EXERCISE DATA below:

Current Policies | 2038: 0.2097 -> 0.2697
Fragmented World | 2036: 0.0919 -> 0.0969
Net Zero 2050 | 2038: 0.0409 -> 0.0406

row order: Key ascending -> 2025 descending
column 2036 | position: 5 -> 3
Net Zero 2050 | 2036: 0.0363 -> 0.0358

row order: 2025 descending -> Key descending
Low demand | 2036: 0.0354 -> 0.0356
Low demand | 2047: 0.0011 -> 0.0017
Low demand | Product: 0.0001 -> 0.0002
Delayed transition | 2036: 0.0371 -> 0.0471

End of EXERCISE DATA.
EXERCISE DATA below:

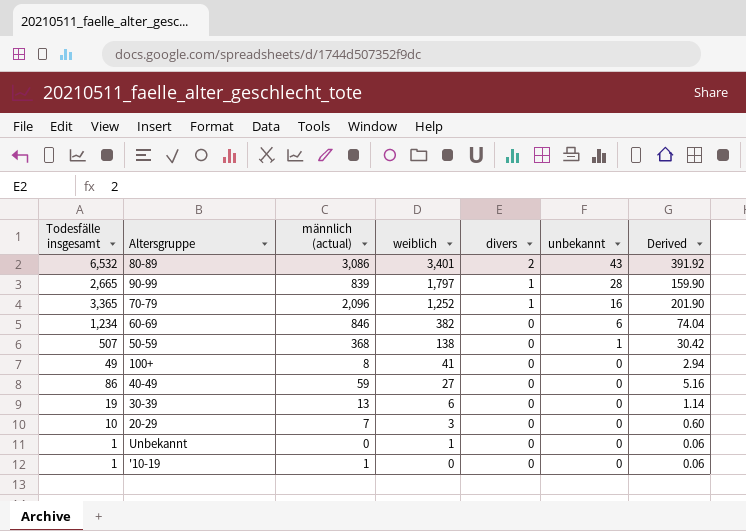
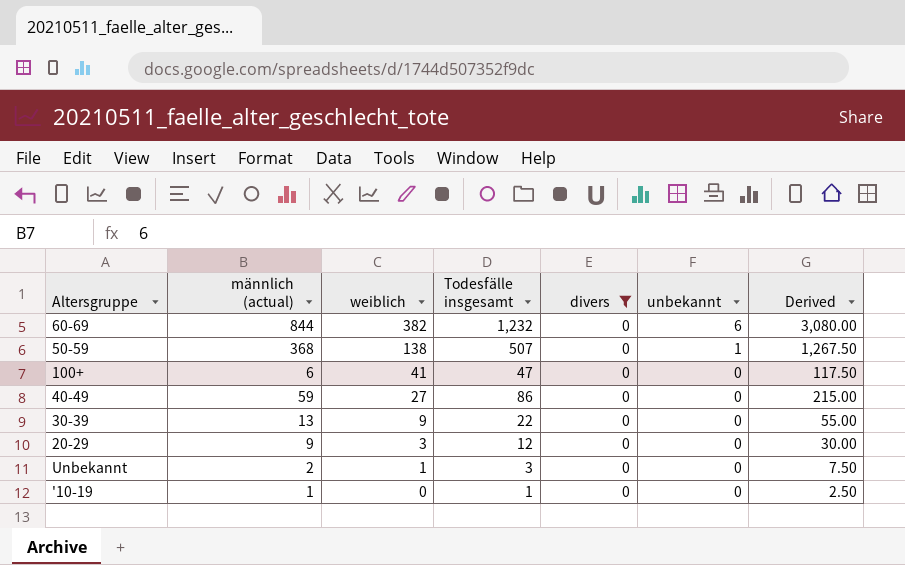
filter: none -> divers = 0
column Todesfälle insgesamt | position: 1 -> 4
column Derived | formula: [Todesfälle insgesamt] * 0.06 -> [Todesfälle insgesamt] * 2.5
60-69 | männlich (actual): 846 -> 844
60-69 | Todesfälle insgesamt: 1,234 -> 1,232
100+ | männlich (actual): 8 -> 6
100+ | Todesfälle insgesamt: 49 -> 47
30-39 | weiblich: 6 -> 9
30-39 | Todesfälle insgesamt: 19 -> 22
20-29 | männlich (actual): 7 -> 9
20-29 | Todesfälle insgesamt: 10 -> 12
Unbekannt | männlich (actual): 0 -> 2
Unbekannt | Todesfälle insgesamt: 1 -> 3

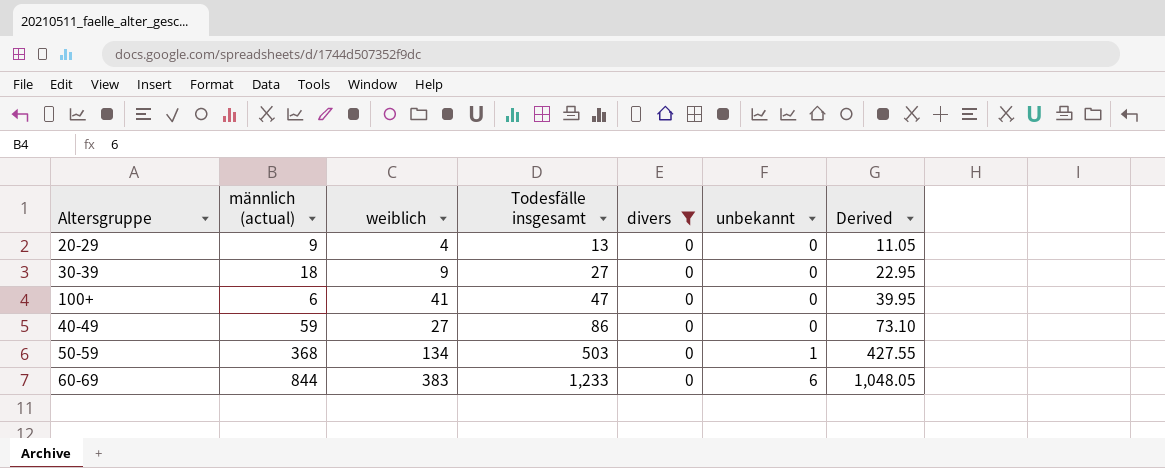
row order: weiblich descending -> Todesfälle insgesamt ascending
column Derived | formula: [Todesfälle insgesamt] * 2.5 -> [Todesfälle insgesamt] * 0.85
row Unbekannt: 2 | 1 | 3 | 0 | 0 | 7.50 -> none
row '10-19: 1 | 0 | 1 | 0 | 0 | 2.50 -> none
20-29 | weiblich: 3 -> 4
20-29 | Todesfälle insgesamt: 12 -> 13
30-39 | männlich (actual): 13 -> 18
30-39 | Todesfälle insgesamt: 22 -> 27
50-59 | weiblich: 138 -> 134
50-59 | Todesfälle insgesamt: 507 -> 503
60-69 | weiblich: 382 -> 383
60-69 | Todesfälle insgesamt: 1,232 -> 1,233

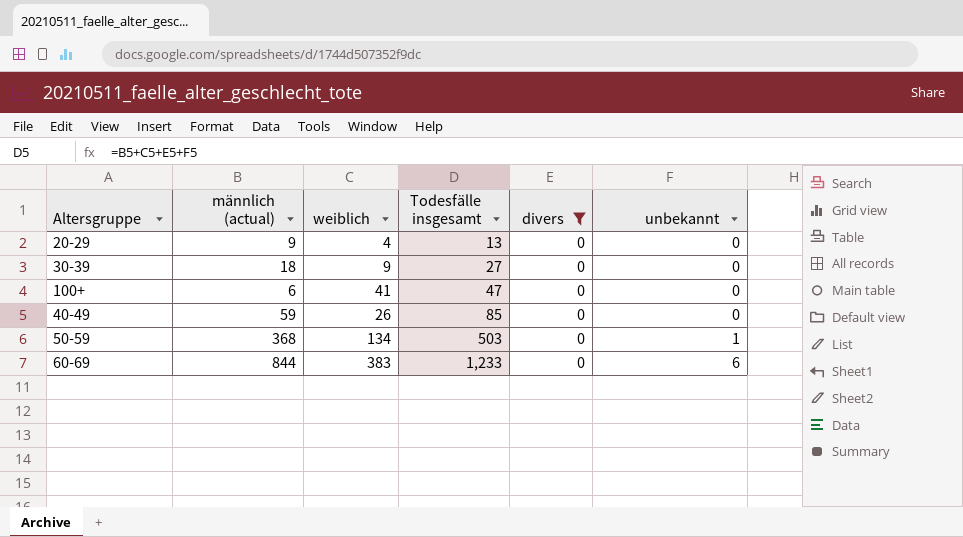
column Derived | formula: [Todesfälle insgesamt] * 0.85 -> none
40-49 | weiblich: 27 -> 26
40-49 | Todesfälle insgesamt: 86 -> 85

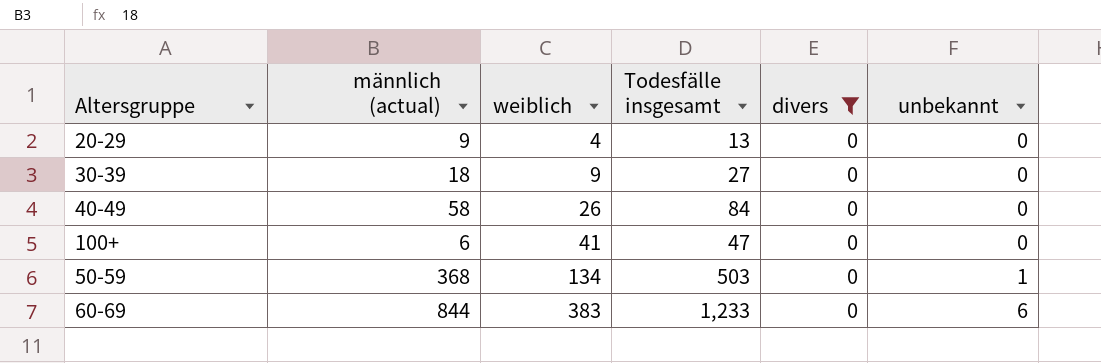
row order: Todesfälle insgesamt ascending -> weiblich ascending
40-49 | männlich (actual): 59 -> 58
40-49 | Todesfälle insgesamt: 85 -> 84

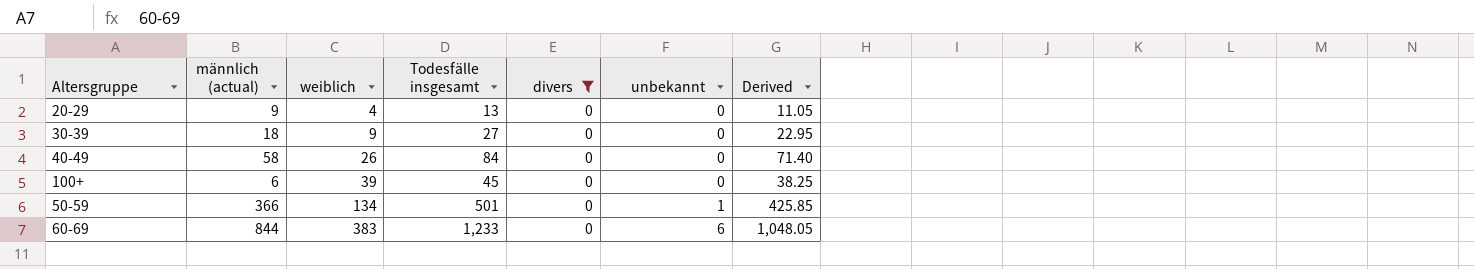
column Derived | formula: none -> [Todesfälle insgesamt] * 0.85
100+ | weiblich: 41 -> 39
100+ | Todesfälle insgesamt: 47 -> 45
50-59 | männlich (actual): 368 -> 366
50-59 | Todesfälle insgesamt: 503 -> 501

End of EXERCISE DATA.

### WORK TO COMPLETE
Give back, exactly as written, the stretch from the line with "Current Policies | 2038: 0.2097 -> 0.2697" through the line with "Delayed transition | 2036: 0.0371 -> 0.0471", and no other lines from the records above.

### RESPONSE AREA
Current Policies | 2038: 0.2097 -> 0.2697
Fragmented World | 2036: 0.0919 -> 0.0969
Net Zero 2050 | 2038: 0.0409 -> 0.0406

row order: Key ascending -> 2025 descending
column 2036 | position: 5 -> 3
Net Zero 2050 | 2036: 0.0363 -> 0.0358

row order: 2025 descending -> Key descending
Low demand | 2036: 0.0354 -> 0.0356
Low demand | 2047: 0.0011 -> 0.0017
Low demand | Product: 0.0001 -> 0.0002
Delayed transition | 2036: 0.0371 -> 0.0471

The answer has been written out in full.